Priorité 1 - Corrections critiques (Score < 50)

  • Sécurisation des messages d'erreur : Éliminer toute exposition d'informations sensibles
  • Gestion des exceptions : Implémenter des try/catch appropriés
  • Logging sécurisé : Séparer logs techniques et logs utilisateur

Priorité 2 - Optimisations importantes (Score 50-70)

  • Mode dégradé : Développer des fallbacks fonctionnels
  • Monitoring proactif : Alertes avant panne complète
  • Documentation : Procédures de réponse aux incidents

Priorité 3 - Améliorations souhaitables (Score > 70)

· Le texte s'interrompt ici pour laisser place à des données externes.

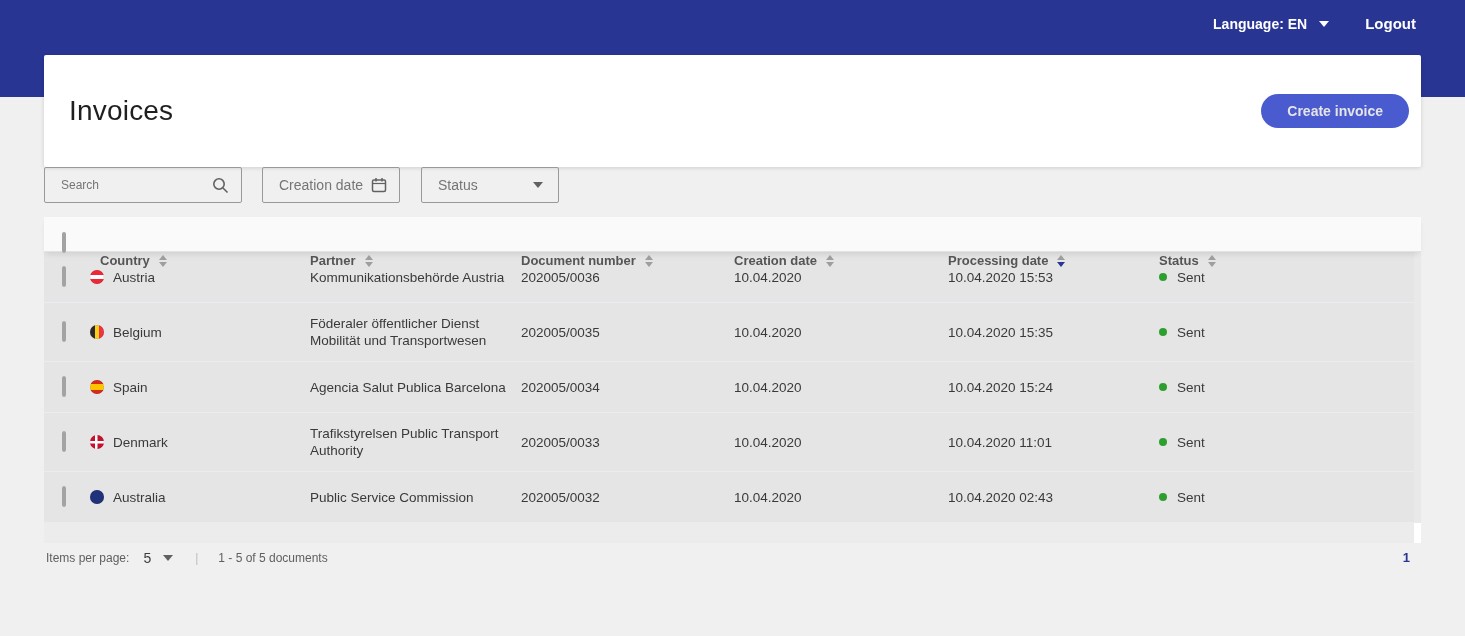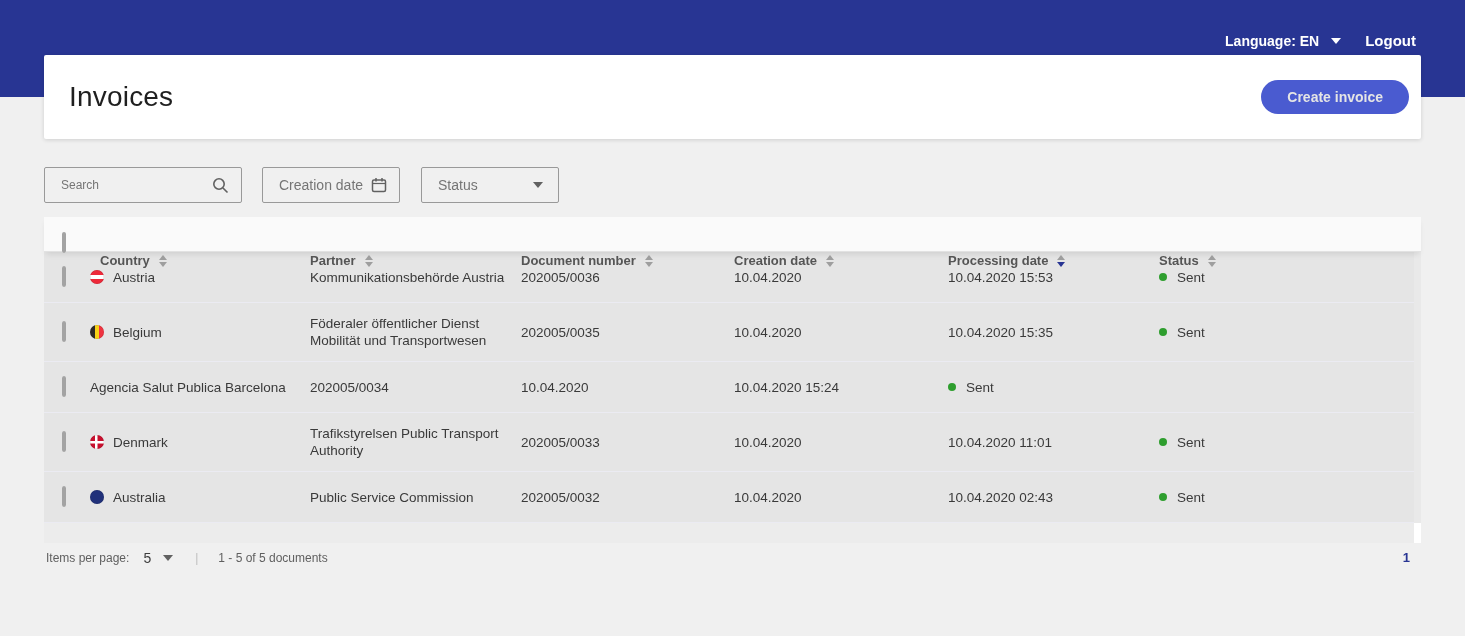--- a/index.html
+++ b/index.html
@@ -18,8 +18,8 @@
     background:var(--c-topbar_bg, #283593);
   }
   .topbar-right {
-    position:absolute; top:32px; right:49px;
-    display:flex; align-items:center; gap:24px; color:#fff;
+    position:absolute; top:15px; right:49px;
+    display:flex; align-items:center; gap:36px; color:#fff;
   }
   .lang { display:flex; align-items:center; gap:12px; font-size:14px; font-weight:700; cursor:pointer; }
   .caret-down-white {

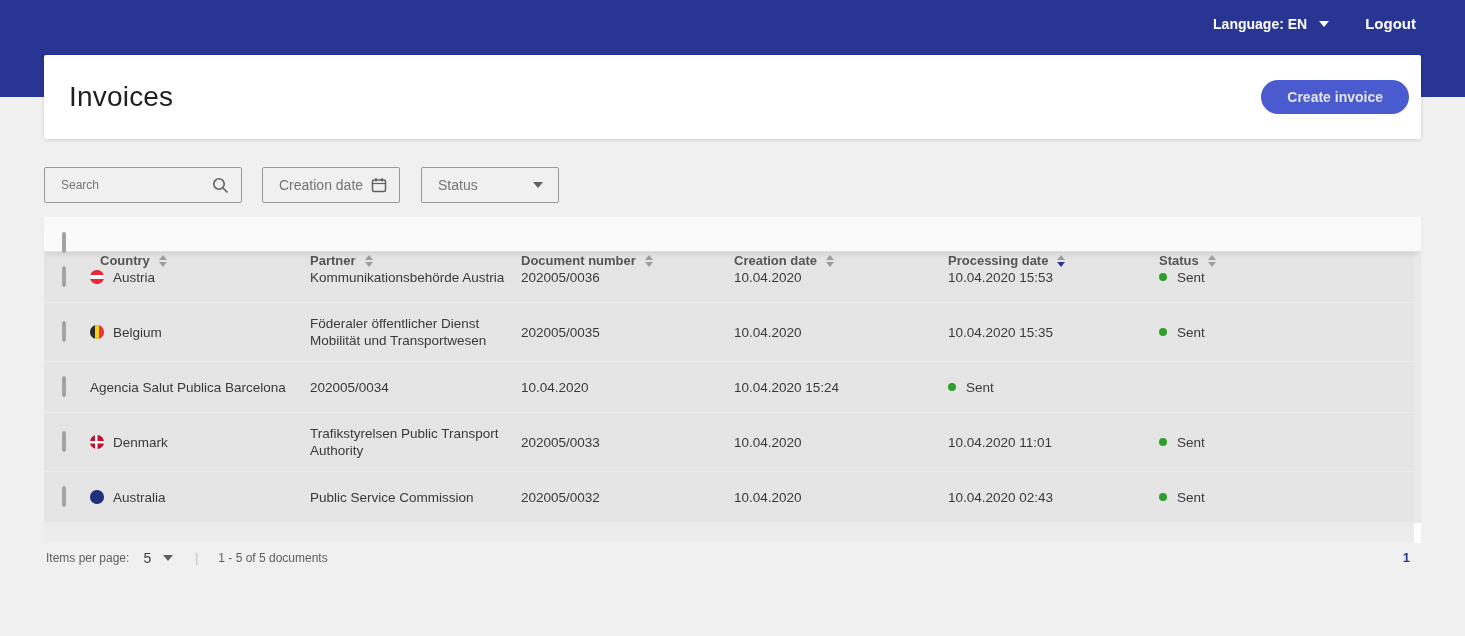--- a/index.html
+++ b/index.html
@@ -30,7 +30,7 @@
 
   
   .card {
-    position:absolute; left:44px; top:55px; width:1377px; height:84px;
+    position:absolute; left:44px; top:55px; width:1377px; height:112px;
     background:#fff; border-radius:2px;
     box-shadow:0 1px 4px rgba(0,0,0,0.14);
     display:flex; align-items:center; justify-content:space-between;

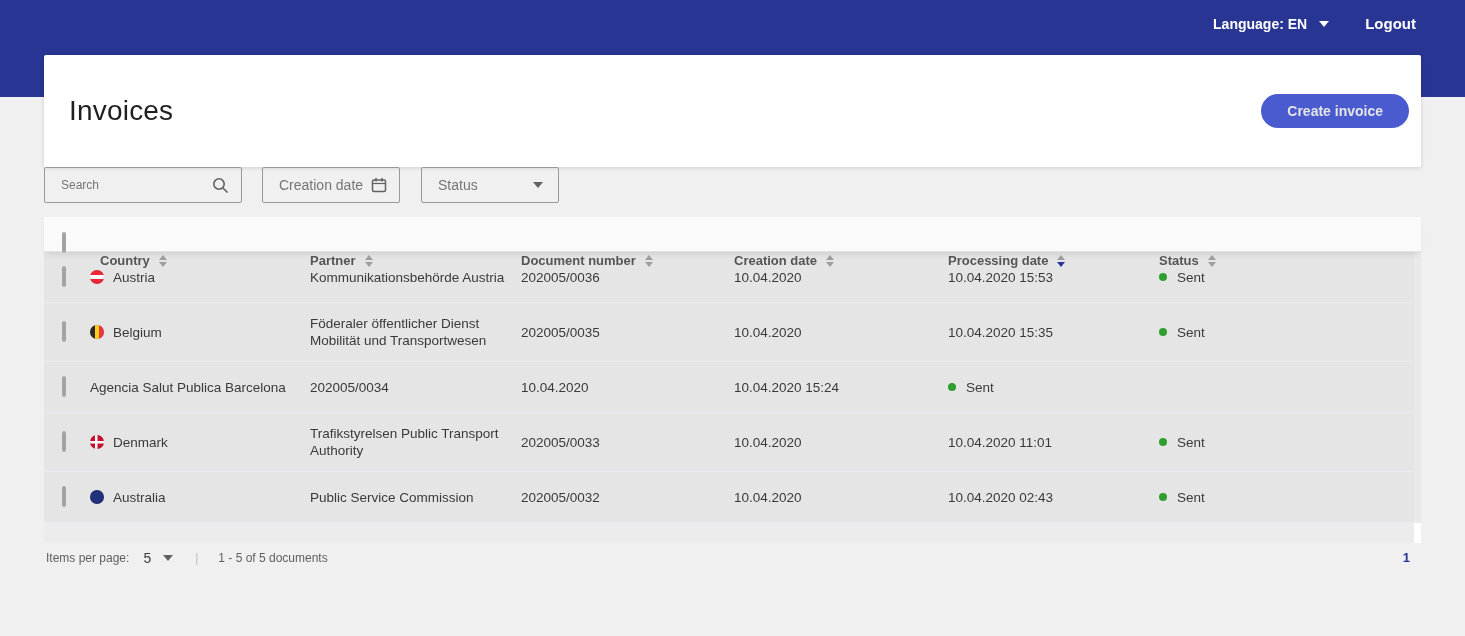--- a/index.html
+++ b/index.html
@@ -245,6 +245,10 @@
   </div>
       <div class="grid-row tr">
     <div><span class="checkbox"></span></div>
+    <div class="cell country-cell">
+      <span class="flag flag-spain"></span>
+      <span>Spain</span>
+    </div>
     <div class="cell">Agencia Salut Publica Barcelona</div>
     <div class="cell">202005/0034</div>
     <div class="cell">10.04.2020</div>

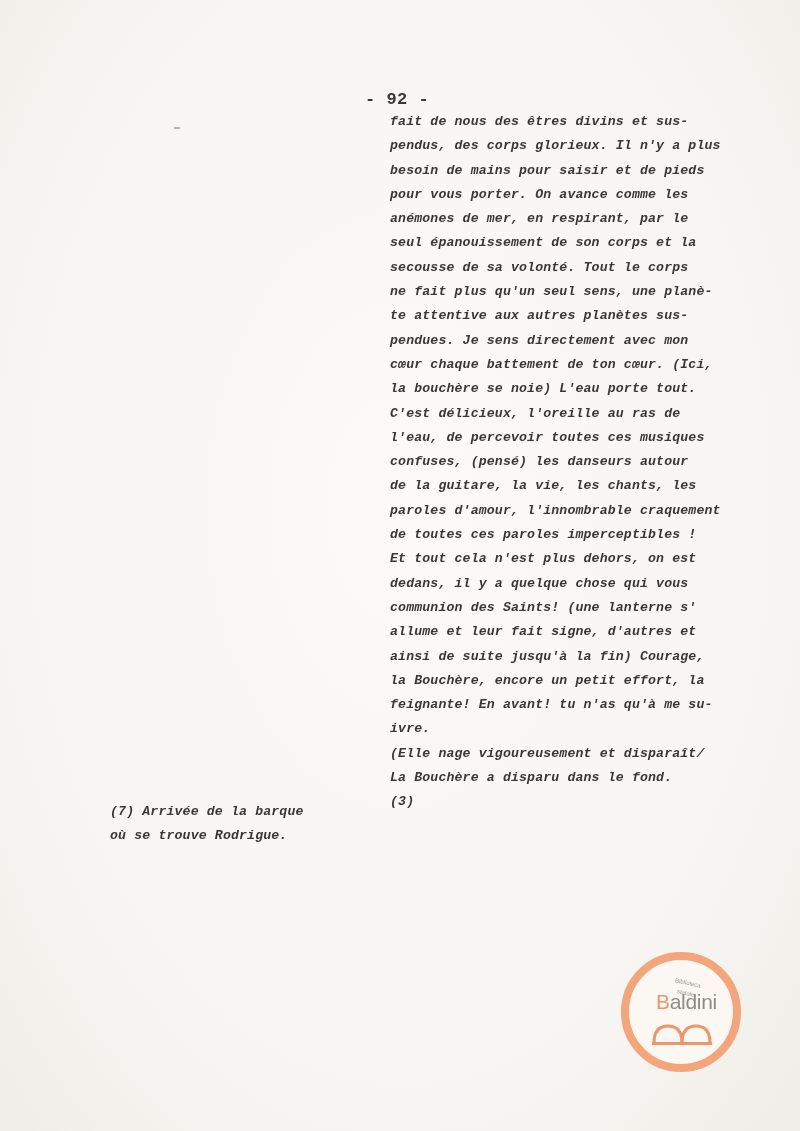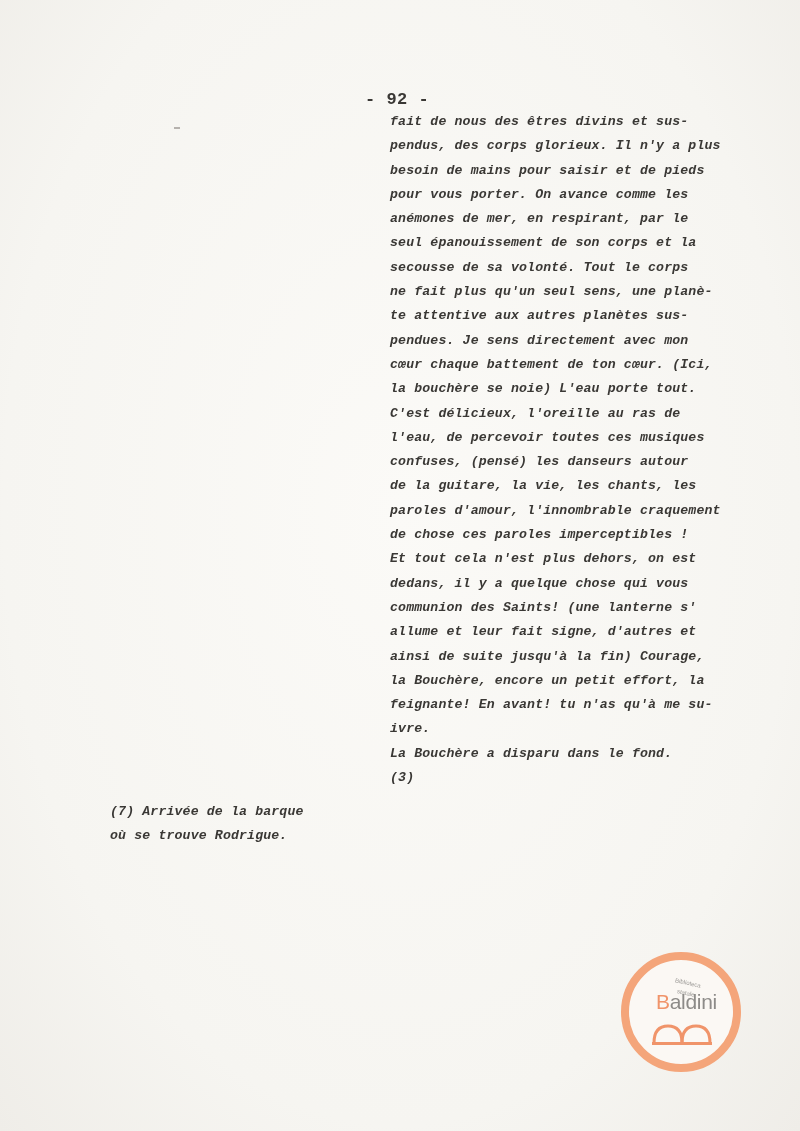--- a/index.html
+++ b/index.html
@@ -129,7 +129,7 @@
     <div class="line">confuses, (pensé) les danseurs autour</div>
     <div class="line">de la guitare, la vie, les chants, les</div>
     <div class="line">paroles d'amour, l'innombrable craquement</div>
-    <div class="line">de chose ces paroles imperceptibles !</div>
+    <div class="line">de toutes ces paroles imperceptibles !</div>
     <div class="line">Et tout cela n'est plus dehors, on est</div>
     <div class="line">dedans, il y a quelque chose qui vous</div>
     <div class="line">communion des Saints! (une lanterne s'</div>

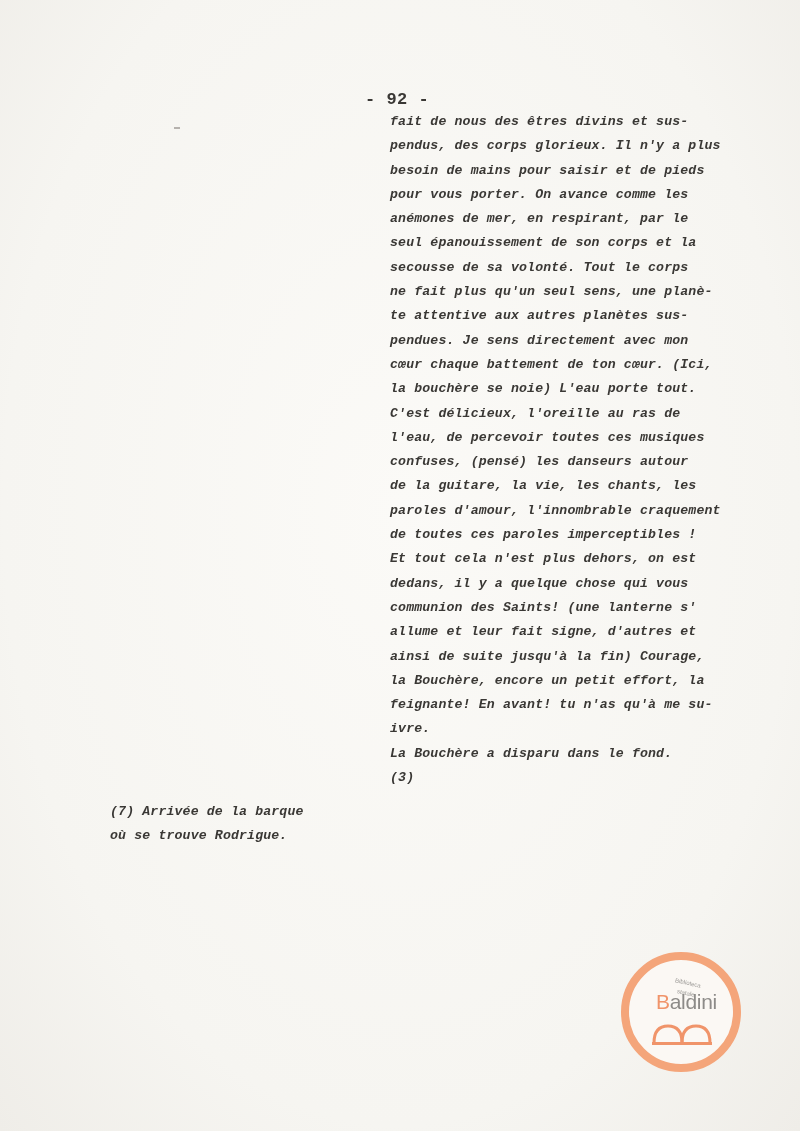--- a/index.html
+++ b/index.html
@@ -138,6 +138,7 @@
     <div class="line">la Bouchère, encore un petit effort, la</div>
     <div class="line">feignante! En avant! tu n'as qu'à me su-</div>
     <div class="line">ivre.</div>
+    <div class="line">(Elle nage vigoureusement et disparaît/</div>
     <div class="line">La Bouchère a disparu dans le fond.</div>
     <div class="line">(3)</div>
   </div>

  • Récupération intelligente : Retry avec backoff exponentiel
  • Prédiction de pannes : Machine learning pour anticiper
  • Automatisation : Scripts de récupération automatique

Template d'amélioration

Pour chaque scénario avec score < 80 :

Problème identifié : - Description précise du dysfonctionnement - Score actuel et score cible

Solution proposée : - Modification technique nécessaire - Coût estimé (temps de développement) - Impact attendu sur le score

Plan d'implémentation : - Étapes de mise en œuvre - Tests de validation - Métriques de succès

🎯 Intégration dans l'audit global

Utilisation des résultats

Ces tests de résilience s'intègrent dans votre audit de sécurité global :

  1. Phase 2 - Exercice 1 : Scores de résilience aux pannes
  2. Rapport d'audit : Section "Robustesse opérationnelle"
  3. Recommandations : Priorisation des améliorations
  4. Budget : Estimation des coûts de mise à niveau

Métriques à reporter

Métrique Valeur Interprétation
Score global résilience ___% Niveau de robustesse général
Scénario le plus critique ___ Priorité d'amélioration #1
Exposition sécuritaire ___/6 scénarios Nombre de fuites d'informations
Récupération automatique ___/6 scénarios Capacité de self-healing

Documentation des tests

Pour chaque test effectué, documentez :

Scénario : _________________
Date/Heure : _______________
Durée du test : ____________
Méthode de simulation : ____
Résultats observés : _______
Score attribué : ___/100
Actions correctives : ______
Responsable : ______________

Cette documentation sera précieuse pour : - Traçabilité des tests de sécurité - Amélioration continue du système - Audit de conformité externe - Formation des équipes

📚 Ressources complémentaires

Outils de simulation avancés

  • Chaos Monkey : Outil Netflix pour tests de résilience
  • Gremlin : Plateforme de chaos engineering
  • Pumba : Tests de résilience pour containers Docker

Méthodologies de référence

  • FMEA (Failure Mode and Effects Analysis) : Analyse systématique des modes de défaillance
  • Chaos Engineering : Discipline pour tester la résilience en production
  • Game Days : Simulations d'incident en équipe

Standards et certifications

  • ISO 22301 : Continuité d'activité et gestion de crise
  • NIST Cybersecurity Framework : Fonction "Recover"
  • ITIL v4 : Gestion des incidents et problèmes

Ces simulations de pannes constituent un élément essentiel de votre stratégie de cybersécurité IA, permettant de valider que votre système reste sécurisé même en cas de dysfonctionnement.